10.    Rule 144A.  The Company agrees that, upon the request of any Holder of Registrable Securities or any prospective purchaser of Registrable Securities designated by a Holder, the Company shall promptly provide (but in any case within fifteen (15) calendar days of a request) to such Holder or potential purchaser, the following information:
(a)    a brief statement of the nature of the business of the Company and any subsidiaries and the products and services they offer;
(b)    the most recent consolidated balance sheets and profit and losses and retained earnings statements, and similar financial statements of the Company for the two (2) most recent fiscal years (such financial information shall be audited, to the extent reasonably available); and
(c)    such other information about the Company, any subsidiaries, and their business, financial condition and results of operations as the requesting Holder or purchaser of such Registrable Securities shall request in order to comply with Rule 144A, as amended, and in connection therewith the anti‑fraud provisions of the federal and state securities laws.
The Company hereby represents and warrants to any such requesting Holder and any prospective purchaser of Registrable Securities from such Holder that the information provided by the Company pursuant to this Section 10 will, as of their dates, not contain any untrue statement of a material fact or omit to state a material fact necessary in order to make the statements made, in light of the circumstances under which they were made, not misleading. 

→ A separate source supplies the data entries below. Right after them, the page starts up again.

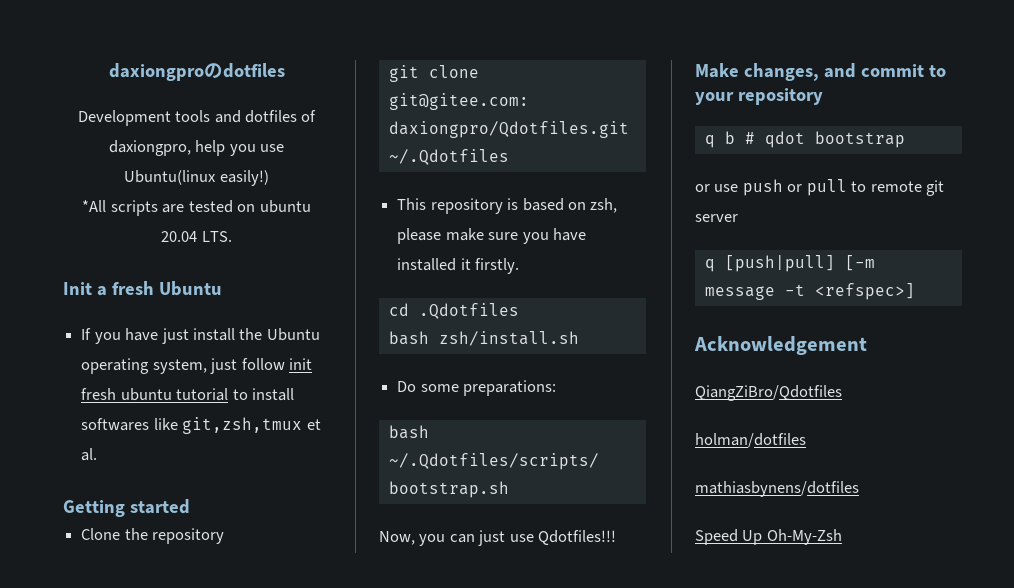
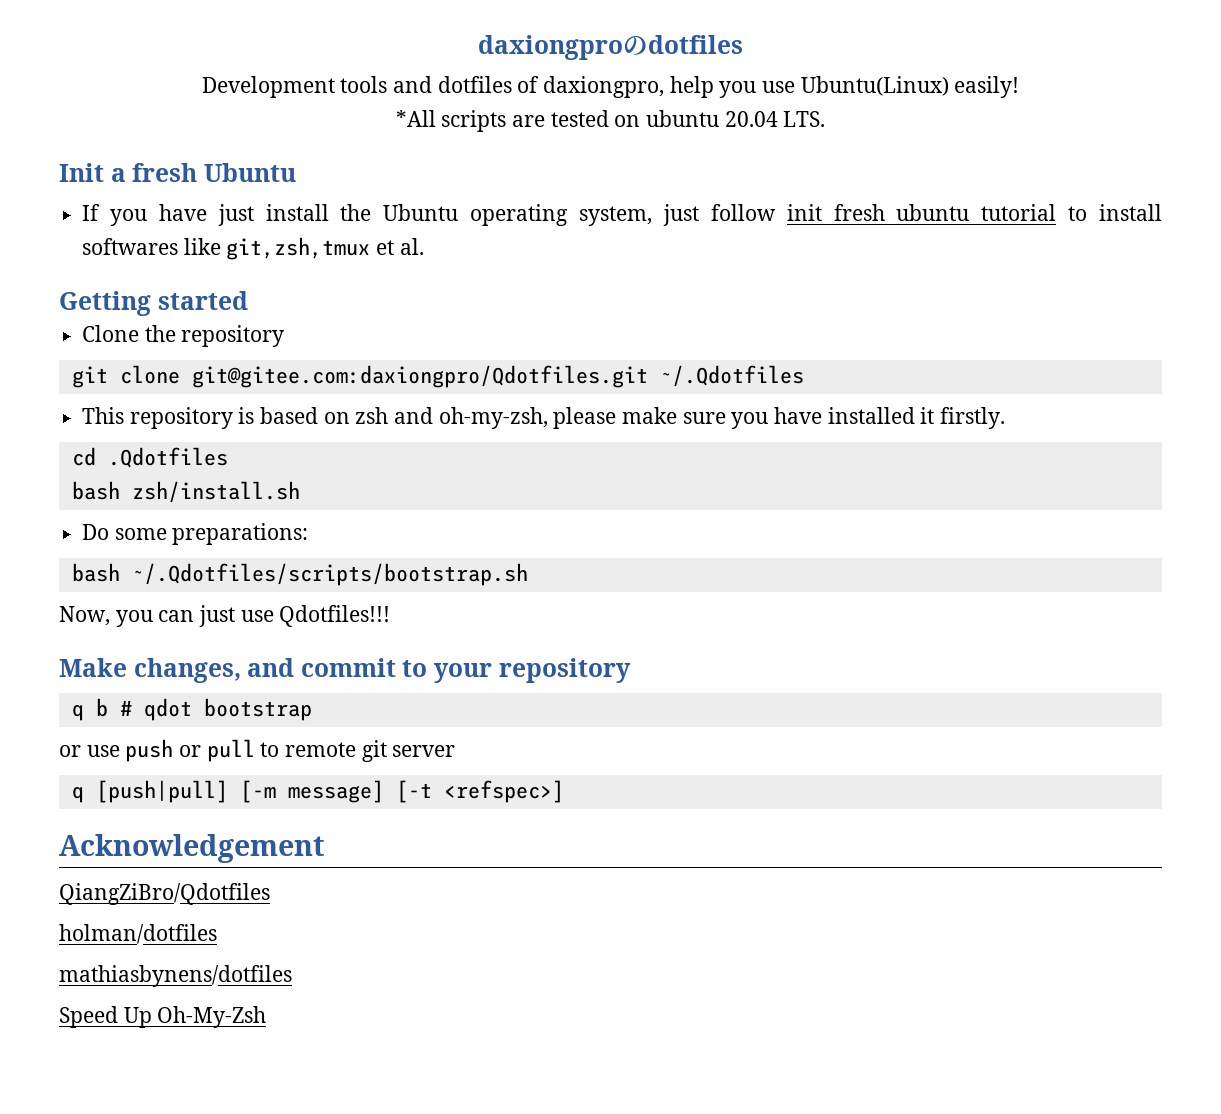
[124,170,269,186] Ubuntu(linux easily!) -> [800,76,1020,98] Ubuntu(Linux) easily!
[590,198,618,213] zsh, -> [355,407,548,429] zsh and oh-my-zsh,
[704,284,805,300] message -t -> [287,780,432,803] message] [-t

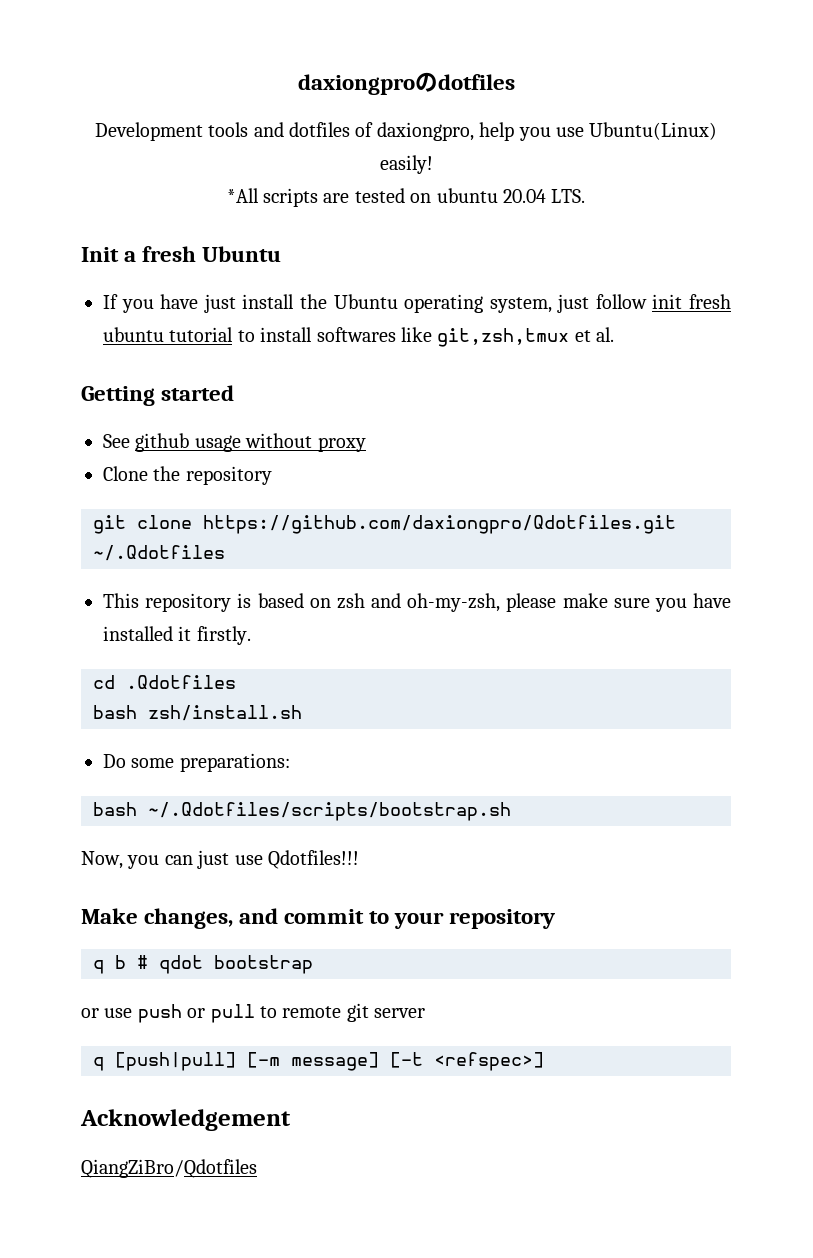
(248, 300) none -> [103,433,366,452] // See github usage without proxy
[191,365,648,388] git@gitee.com:daxiongpro/Qdotfiles.git -> [203,515,676,534] https://github.com/daxiongpro/Qdotfiles.git
[59,924,217,944] [59,965,292,987] [59,1006,267,1028] // holman/dotfiles // mathiasbynens/dotfiles // Speed Up Oh-My-Zsh -> (257, 1168) none

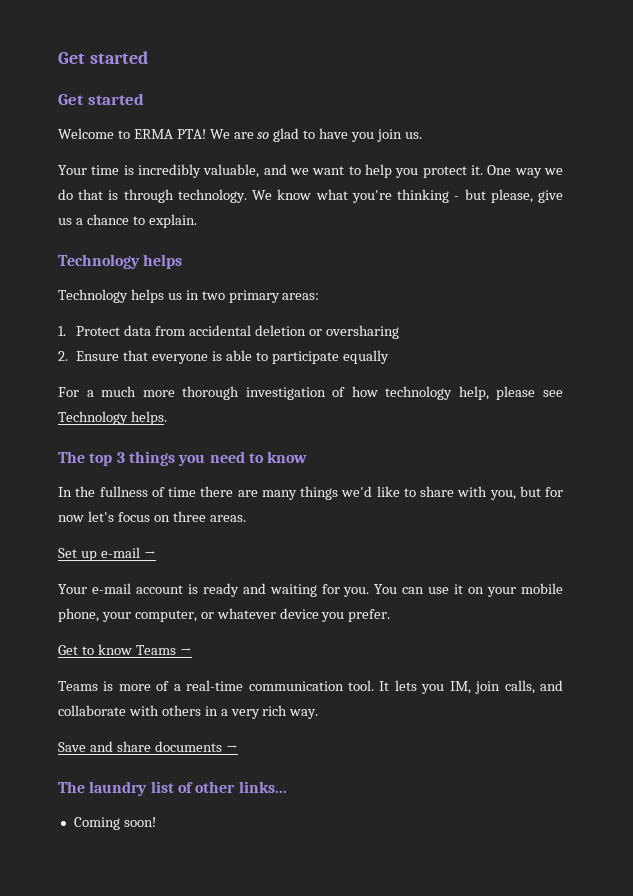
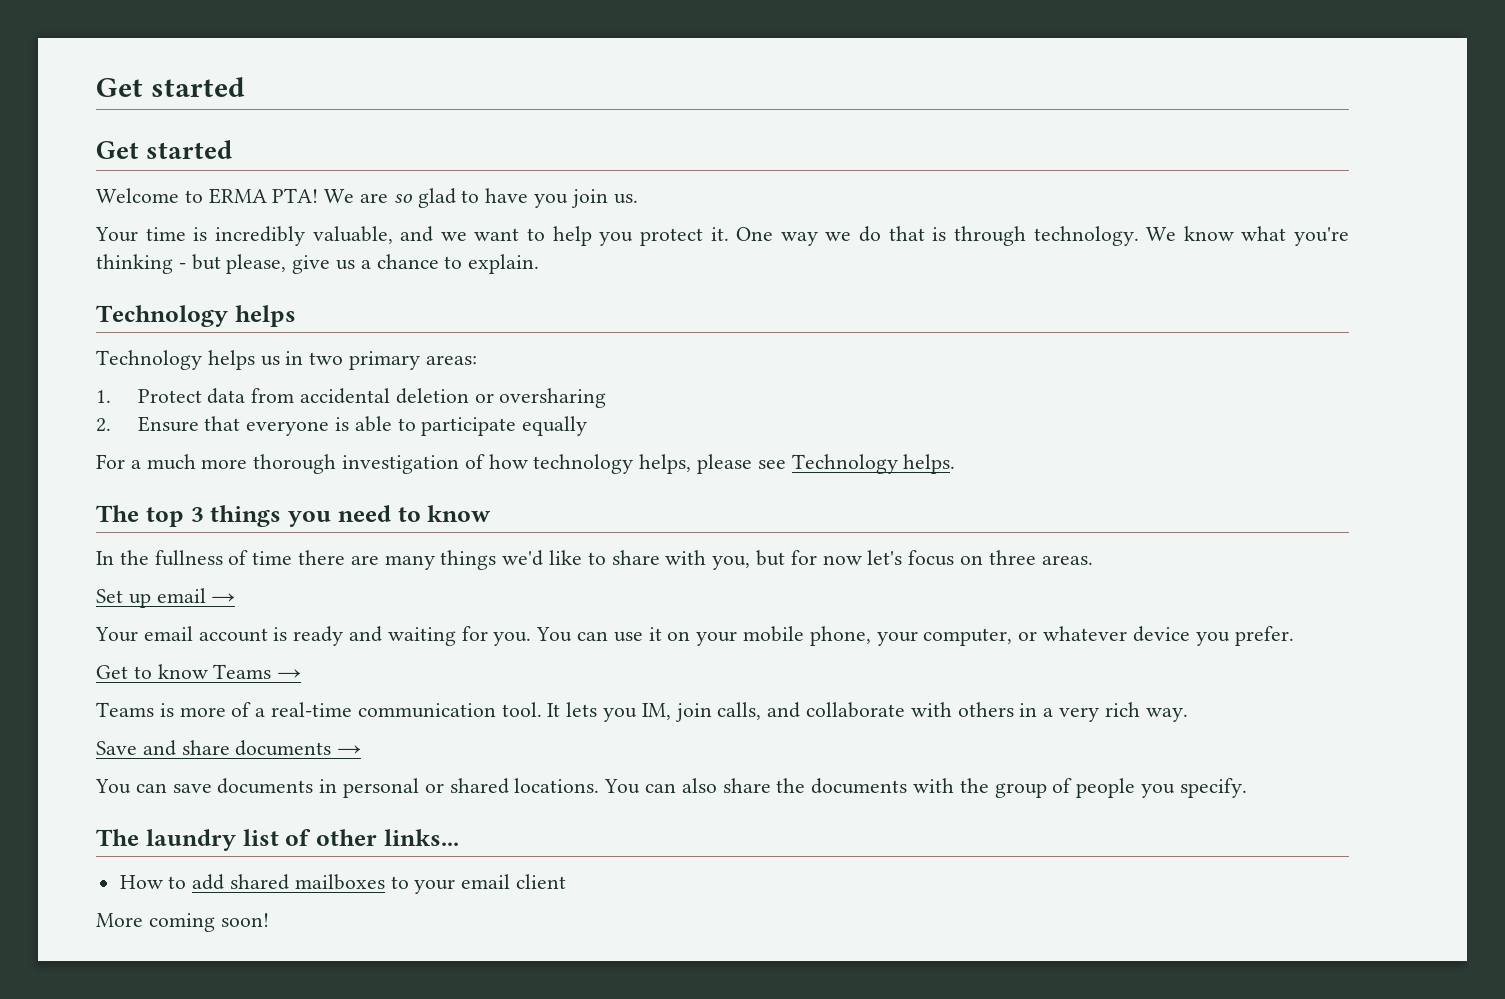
[458,386,489,400] help, -> [639,454,692,474] helps,
[100,547,140,558] e-mail -> [156,588,206,603] email
[91,583,131,594] e-mail -> [143,626,193,641] email
(238, 748) none -> [95,778,1247,798] // You can save documents in personal or shared locations. You can also share the documents with the group of people you specify.
[73,817,120,830] Coming -> [119,874,567,894] [96,913,215,932] How to add shared mailboxes to your email client // More coming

11.    Limitations on Subsequent Registration Rights.  The Company will not, without the prior written consent of the Holder or Holders of at least a two-thirds of the then outstanding Registrable Securities, enter into any agreements with any holder or prospective holder of any securities of the Company which would grant such holder or prospective holder registration rights with respect to the securities of the Company which would have priority over the Registrable Securities with respect to the inclusion of such securities in any registration.  If the Company enters into an agreement that contains terms more favorable, in form or substance, to any shareholders than the terms provided to the Holders under this Agreement, then the Company will modify or revise the terms of this Agreement in order to reflect any such more favorable terms for the benefit of the Holders Shareholders.
12.    Consent to be Bound.  Each subsequent Holder of Registrable Securities must consent in writing to be bound by the terms and conditions of this Agreement in order to acquire the rights granted pursuant to this Agreement.
13.    Assignability of Registration Rights.  Subject to Section 12 hereof, the registration rights set forth in this Agreement are assignable to each assignee as to each share of Registrable Securities conveyed in accordance herewith who agrees in writing to be bound by the terms and conditions of this Agreement.
14.    Amendment, Termination and Waiver.  Except as otherwise provided herein, no amendment, modification, termination or cancellation of this Agreement shall be effective unless made in a writing signed by the Company and the Holders of at least two-thirds of the then outstanding Registrable Securities. 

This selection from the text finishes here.